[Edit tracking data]
· · · · ·
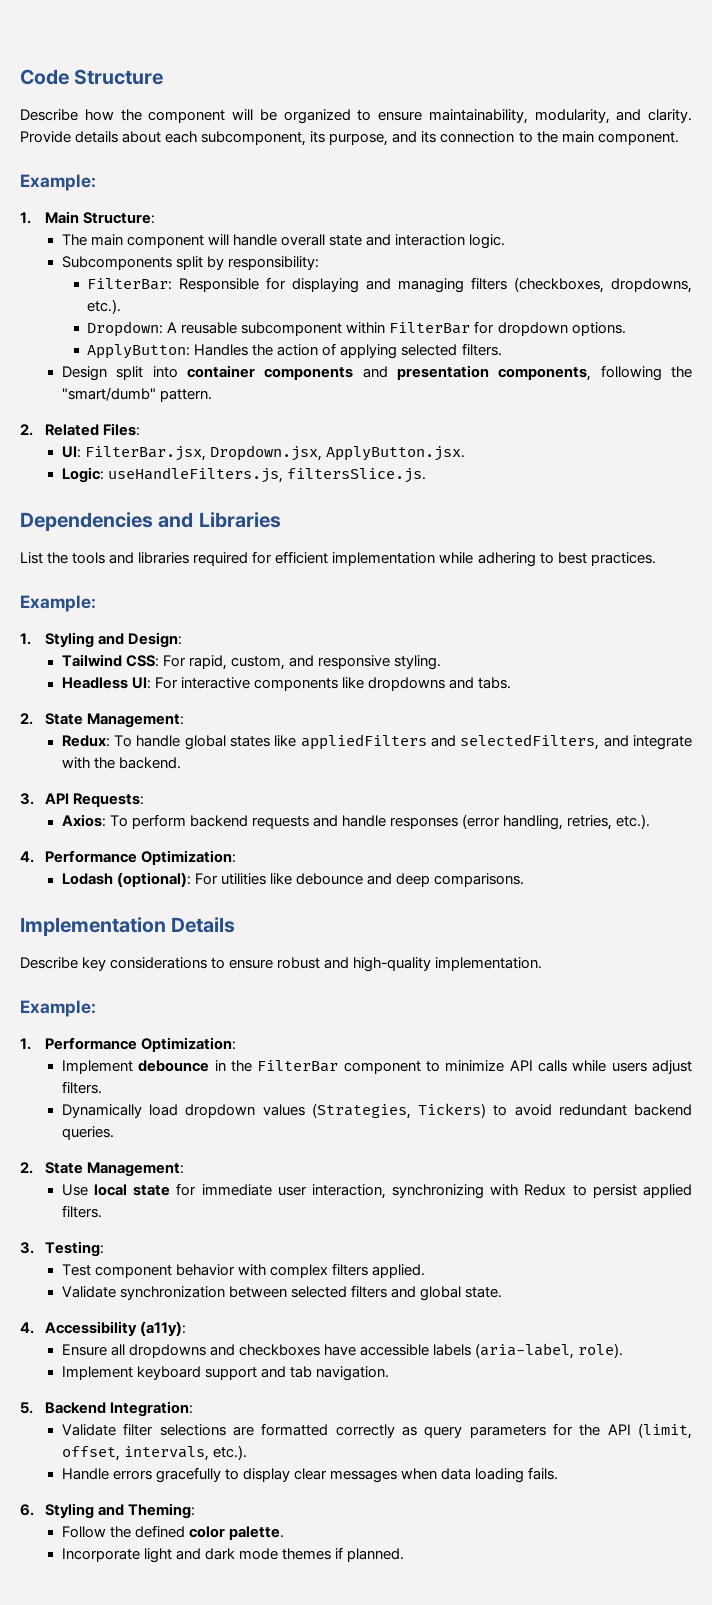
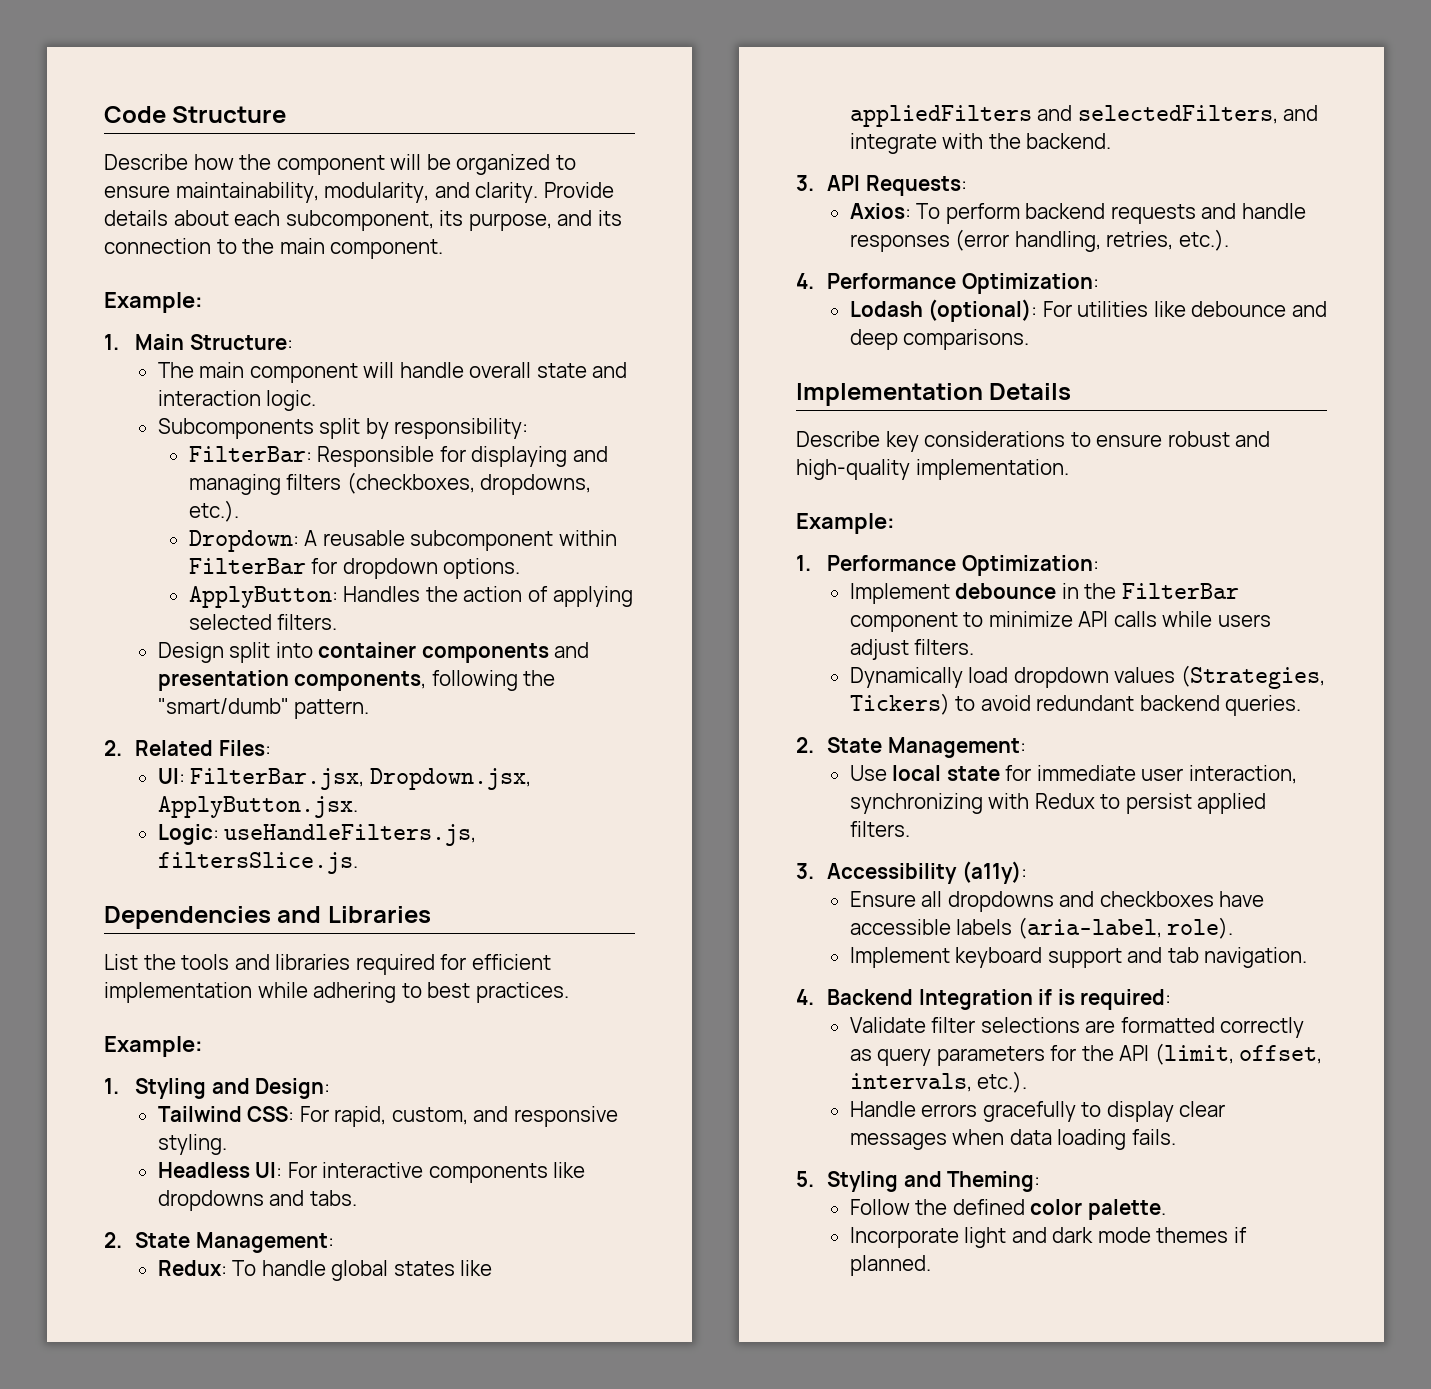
- 3. Testing:
- Test component behavior with complex filters applied.
- Validate synchronization between selected filters and global state.
- 4. Accessibility (a11y):
+ 3. Accessibility (a11y):
- 5. Backend Integration:
+ 4. Backend Integration if is required:
- 6. Styling and Theming:
+ 5. Styling and Theming:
· · · · ·
▸ **Work task**: Starting at the line that contains "4. Backend Integration", write out every line to the end of the entries, exactly as given.

▸ **Expected output**:
+ 4. Backend Integration if is required:
- 6. Styling and Theming:
+ 5. Styling and Theming:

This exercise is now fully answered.